Semenjak bekerja di Surakarta, saya kembali menjadi anak kos. Mirip dengan kembali ke masa kuliah dengan beda tuntutan. Tuntutan dunia kerja antara lain berusaha memenuhi target yang ditentukan perusahaan tiap bulan, berusaha membayar uang sewa kos dan kebutuhan harian tanpa meminta bantuan orang tua. Kalau dulu saat kuliah bisa pulang ke rumah tiap minggu, sekarang pulang ke rumah cukup sebulan sekali.
Selain jarak Solo-Magelang yang relatif jauh, biaya yang dikeluarkan juga lebih besar. Sebagai perbandingan Yogya-Magelang dapat ditempuh dalam waktu 1 jam dengan dana IDR 11000 sekali jalan. Solo-Magelang ditempuh dalam waktu 3 jam dengan dana IDR 27000 sekali jalan.
Moda transportasi yang saya gunakan untuk mudik biasanya moda transportasi umum. Urutannya saat pagi adalah bus BatikTrans(halte RS Tentara)-kereta Pramex(Purwosari)-bus TransJogja3A(Bandara Adi Sucipto)- TransJogja 2A (Condong Catur)-bus AKAP Jogja-Semarang(jombor)- angkutan kota (Armada Magelang). Kalau sampai Jogja sudah terlalu malam saya memilih naik bus Damri untuk menuju Magelang. Memang tarifnya lebih mahal (IDR35000) tapi nyaman, jadwalnya tetap dan bisnya sudah berAC. Tarif bus TransJogja, angkot dan BatikTrans sebesar IDR3000, Pramex IDR 10000, bus AKAP IDR7-8000.

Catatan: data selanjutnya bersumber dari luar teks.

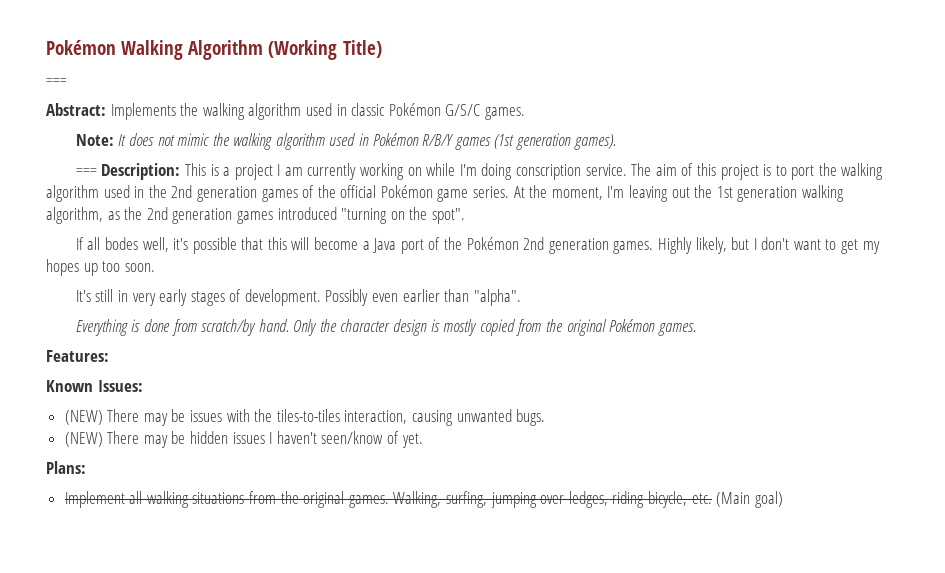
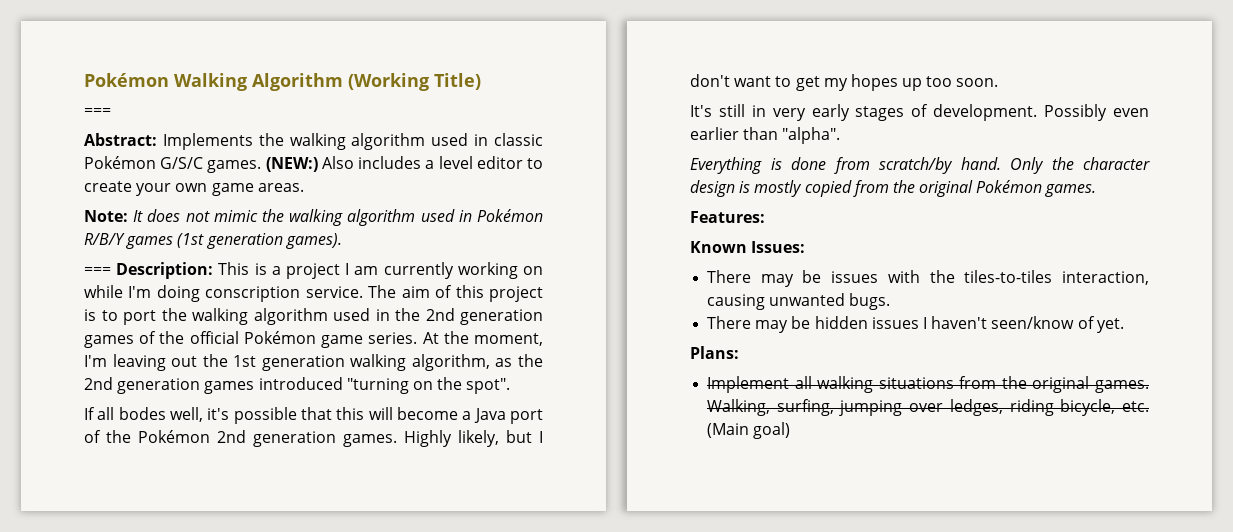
+ (NEW:) Also includes a level editor to create your own game areas.
- (NEW) There may be issues with the tiles-to-tiles interaction, causing unwanted bugs.
+ There may be issues with the tiles-to-tiles interaction, causing unwanted bugs.
- (NEW) There may be hidden issues I haven't seen/know of yet.
+ There may be hidden issues I haven't seen/know of yet.

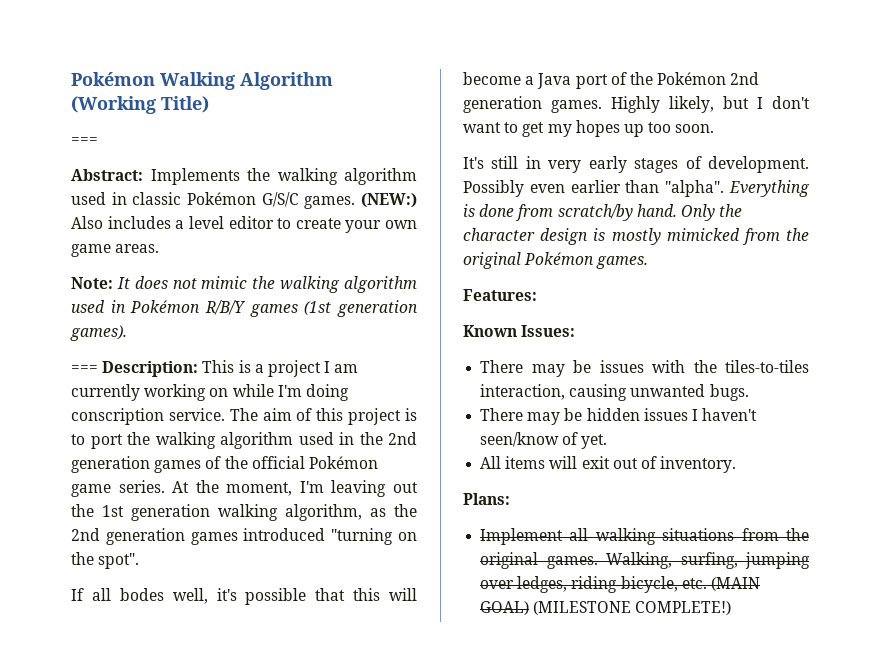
- Possibly even earlier than "alpha".
- Everything is done from scratch/by hand.
+ Possibly even earlier than "alpha". Everything is done from scratch/by hand.
- Only the character design is mostly copied from the original Pokémon games.
+ Only the character design is mostly mimicked from the original Pokémon games.
+ All items will exit out of inventory.
- Walking, surfing, jumping over ledges, riding bicycle, etc. (Main goal)
+ Walking, surfing, jumping over ledges, riding bicycle, etc. (MAIN GOAL) (MILESTONE COMPLETE!)

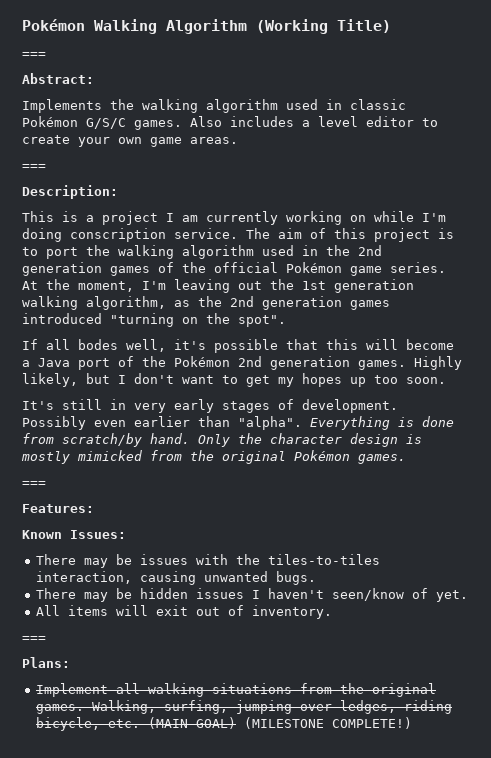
- Abstract: Implements the walking algorithm used in classic Pokémon G/S/C games.
+ Abstract:
+ Implements the walking algorithm used in classic Pokémon G/S/C games.
- (NEW:) Also includes a level editor to create your own game areas.
- Note: It does not mimic the walking algorithm used in Pokémon R/B/Y games (1st generation games).
- === Description: This is a project I am currently working on while I'm doing conscription service.
+ Also includes a level editor to create your own game areas.
+ ===
+ Description:
+ This is a project I am currently working on while I'm doing conscription service.
  Only the character design is mostly mimicked from the original Pokémon games.
+ ===
  All items will exit out of inventory.
+ ===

Kalau tidak terburu-buru atau dompet sedang kempis saya memilih naik bus AKAP dari Jogja. Tapi kalau waktu terbatas, sedang hujan atau keburu dikejar malam saya memilih naik bus DAMRI yang nyaman.
Masalah baru muncul saat luapan lumpur dingin mulai menutup jalur Jogja-Magelang. Bus yang saya tumpangi terpakasa memutar lewat jalan-jalan desa. Atau saya naik bus ke Bawen lalu pindah naik bus AK Yogya-Semarang yang ke arah Yogya. Selama ini saya belum pernah mencoba cara terakhir karena lebih memilih naik DAMRI yang nyaman.